[The input]:
------------------------------------
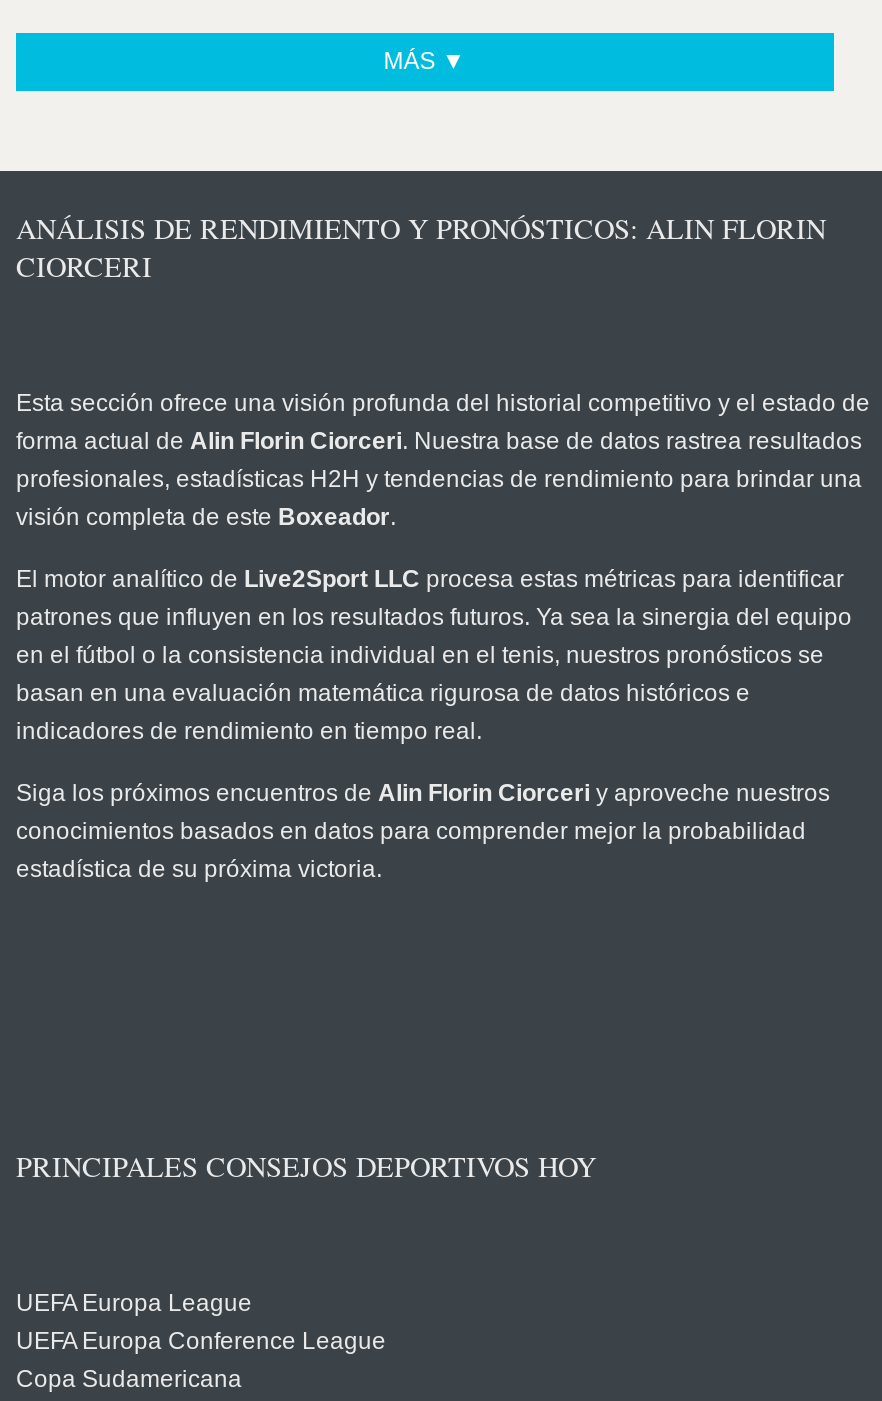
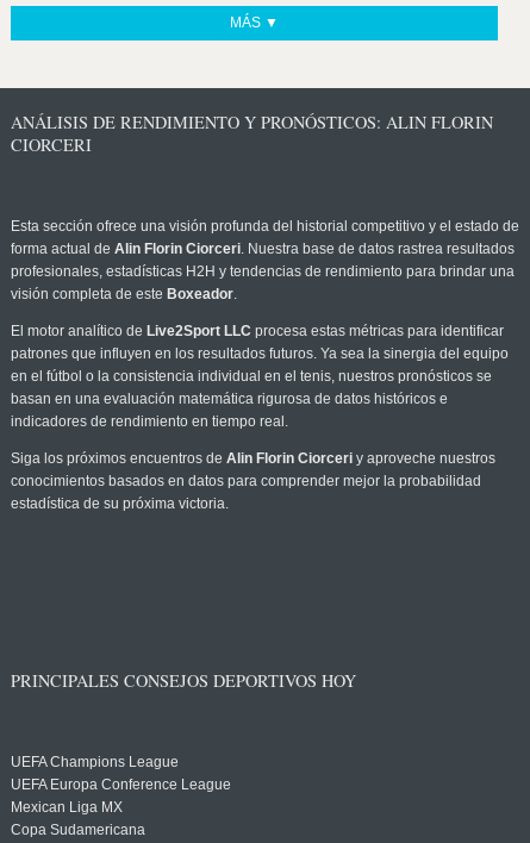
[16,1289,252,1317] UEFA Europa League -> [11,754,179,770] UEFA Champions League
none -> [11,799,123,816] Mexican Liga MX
------------------------------------
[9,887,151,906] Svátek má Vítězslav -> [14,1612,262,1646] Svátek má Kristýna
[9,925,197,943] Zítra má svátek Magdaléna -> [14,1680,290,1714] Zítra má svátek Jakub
------------------------------------
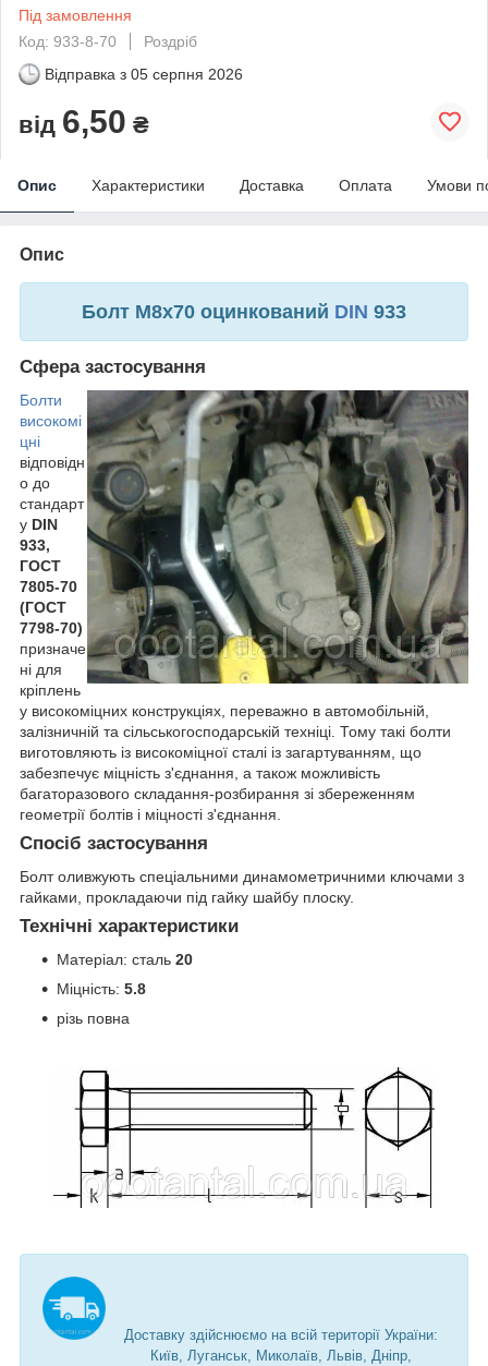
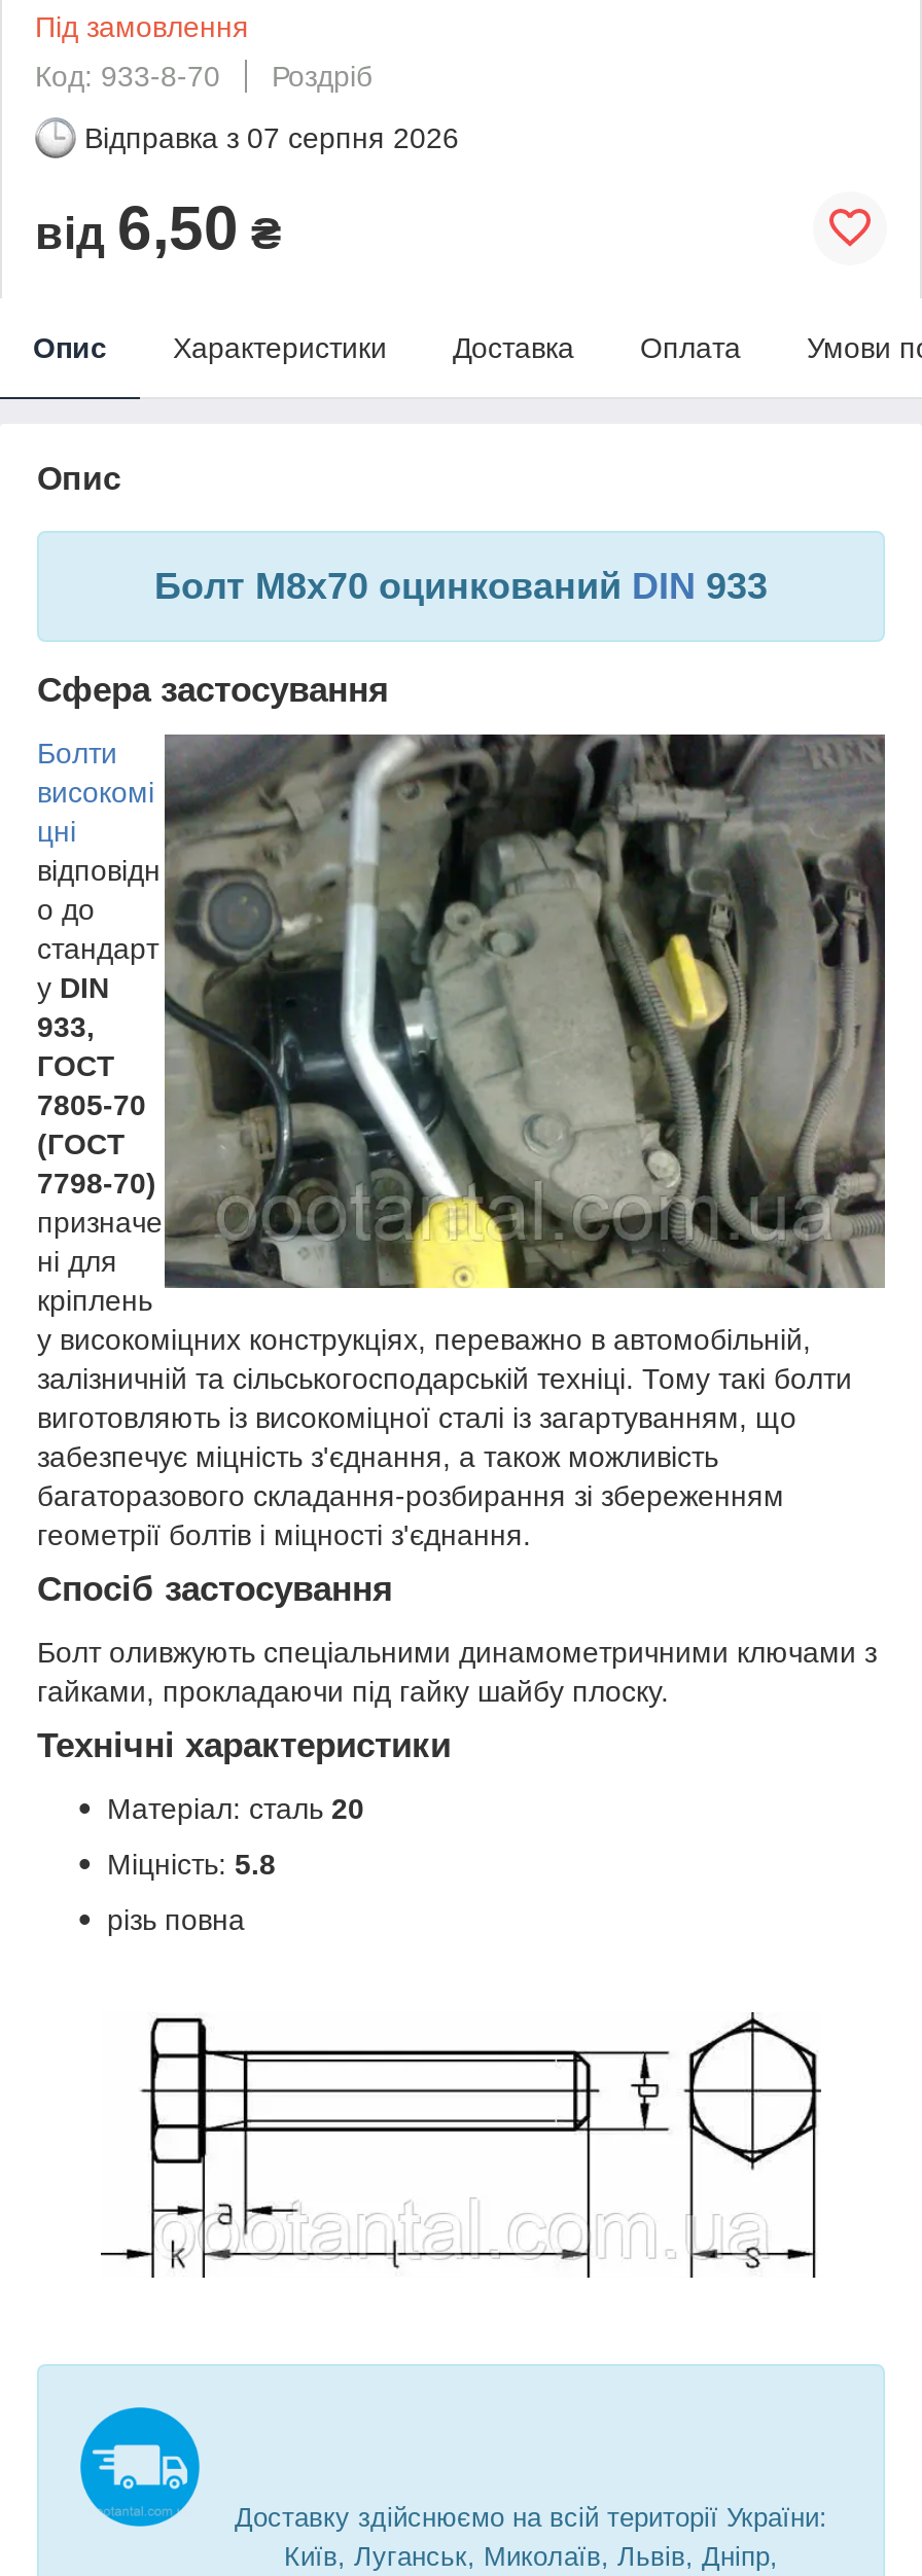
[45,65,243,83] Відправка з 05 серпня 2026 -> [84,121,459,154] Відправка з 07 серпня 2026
------------------------------------
[Exercise goal]: Look above for the line containing "[16,1289,252,1317] UEFA Europa". Output from there through the line containing "none -> [11,799,123,816] Mexican Liga MX", exactly and inclusively.

[Answer to the problem]:
[16,1289,252,1317] UEFA Europa League -> [11,754,179,770] UEFA Champions League
none -> [11,799,123,816] Mexican Liga MX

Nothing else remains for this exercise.